O fenômeno está relacionado ao aumento da atividade magnética do Sol, que ocorre em ciclos de aproximadamente 11 anos. O mais recente teve seu pico no final de 2024 e provocou uma série de erupções solares. Essas erupções aumentam o arrasto atmosférico, fazendo com que os satélites sejam puxados para a Terra antes do tempo previsto. A expectativa é que a vida útil de cada unidade possa ser encurtada em até dez dias.
A preocupação se intensifica devido à escala da operação da Starlink.

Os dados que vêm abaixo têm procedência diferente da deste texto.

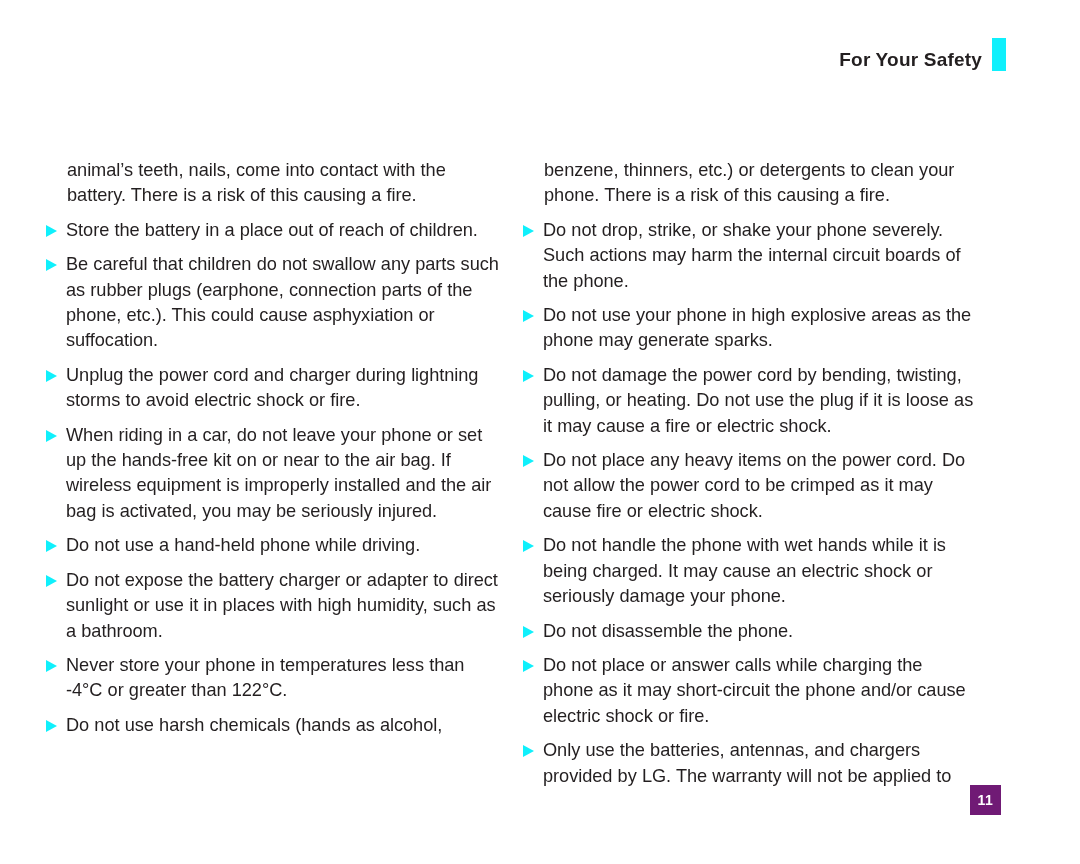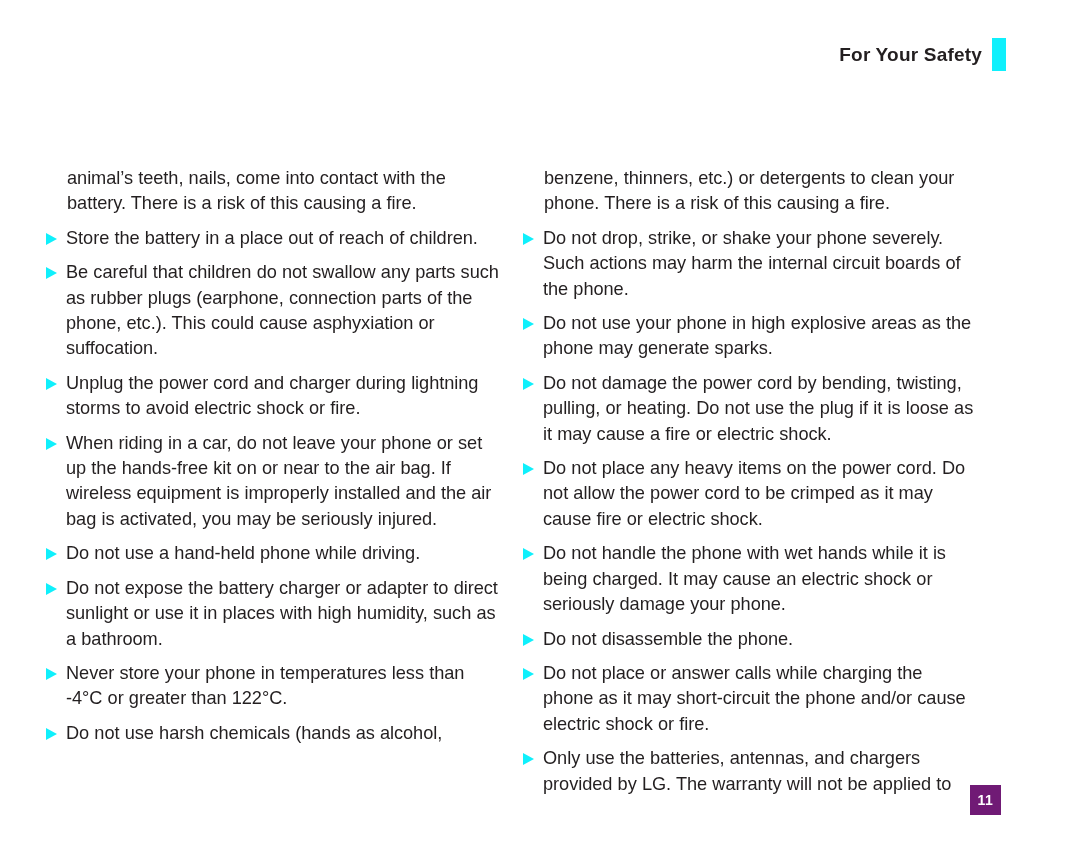"For Your Safety" .page-header { align-items: center -> flex-end }
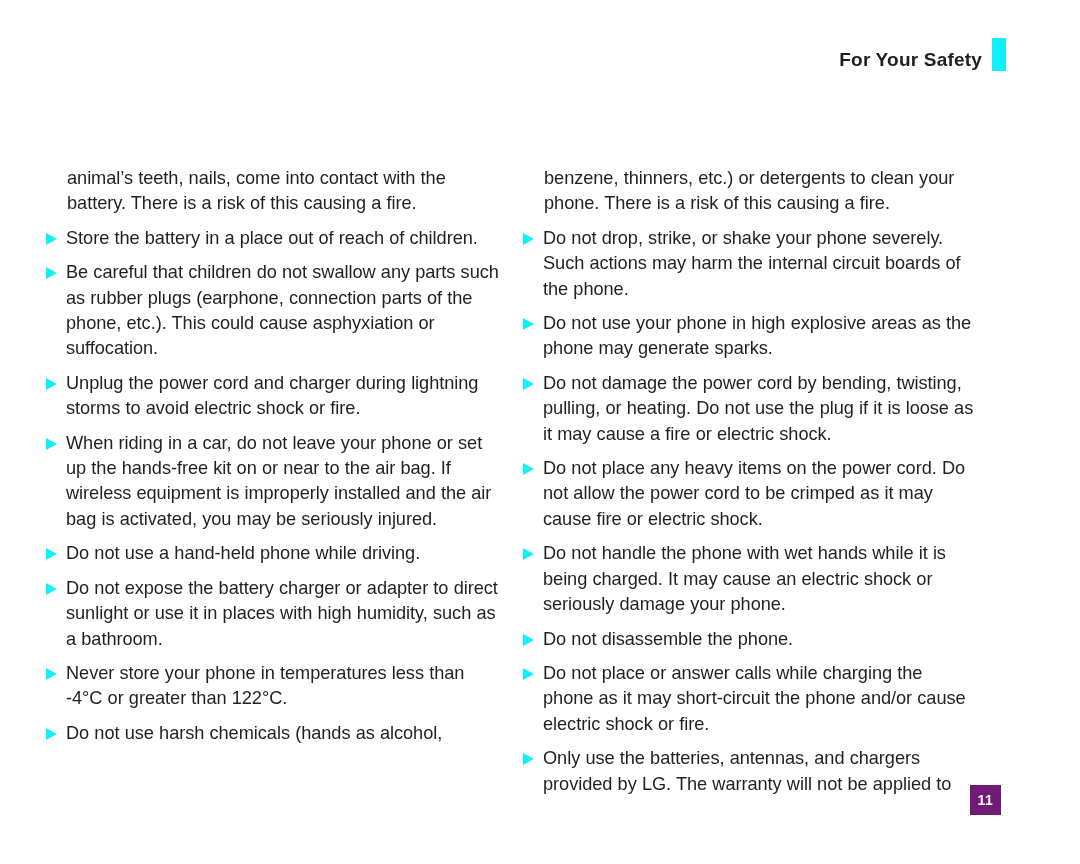"animal’s teeth, nails, come into" .column { margin-top: 8px -> none }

Atualmente, a rede conta com mais de 7 mil satélites em funcionamento, mas a meta da SpaceX é superar a marca de 30 mil unidades. Com tantas estruturas sujeitas à reentrada prematura, a empresa poderá ser forçada a revisar seu plano de reposição e avaliar impactos ambientais, especialmente se partes dos satélites não forem completamente queimadas na atmosfera.

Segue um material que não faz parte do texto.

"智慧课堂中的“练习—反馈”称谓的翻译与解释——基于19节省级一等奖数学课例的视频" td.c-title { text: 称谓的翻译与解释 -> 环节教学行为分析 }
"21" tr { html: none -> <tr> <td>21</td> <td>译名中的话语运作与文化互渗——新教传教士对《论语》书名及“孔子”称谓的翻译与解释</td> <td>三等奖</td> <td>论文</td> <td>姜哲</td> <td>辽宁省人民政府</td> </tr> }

No Brasil, a operação da Starlink segue em expansão. A Anatel autorizou recentemente a ampliação para 7.500 satélites em território nacional — antes, eram permitidos 4.408. O serviço oferece planos a partir de R$ 236 por mês para uso residencial, com a opção da nova antena compacta Starlink Mini. Para quem viaja, há planos com preços entre R$ 315 e R$ 576, dependendo do limite de dados contratado.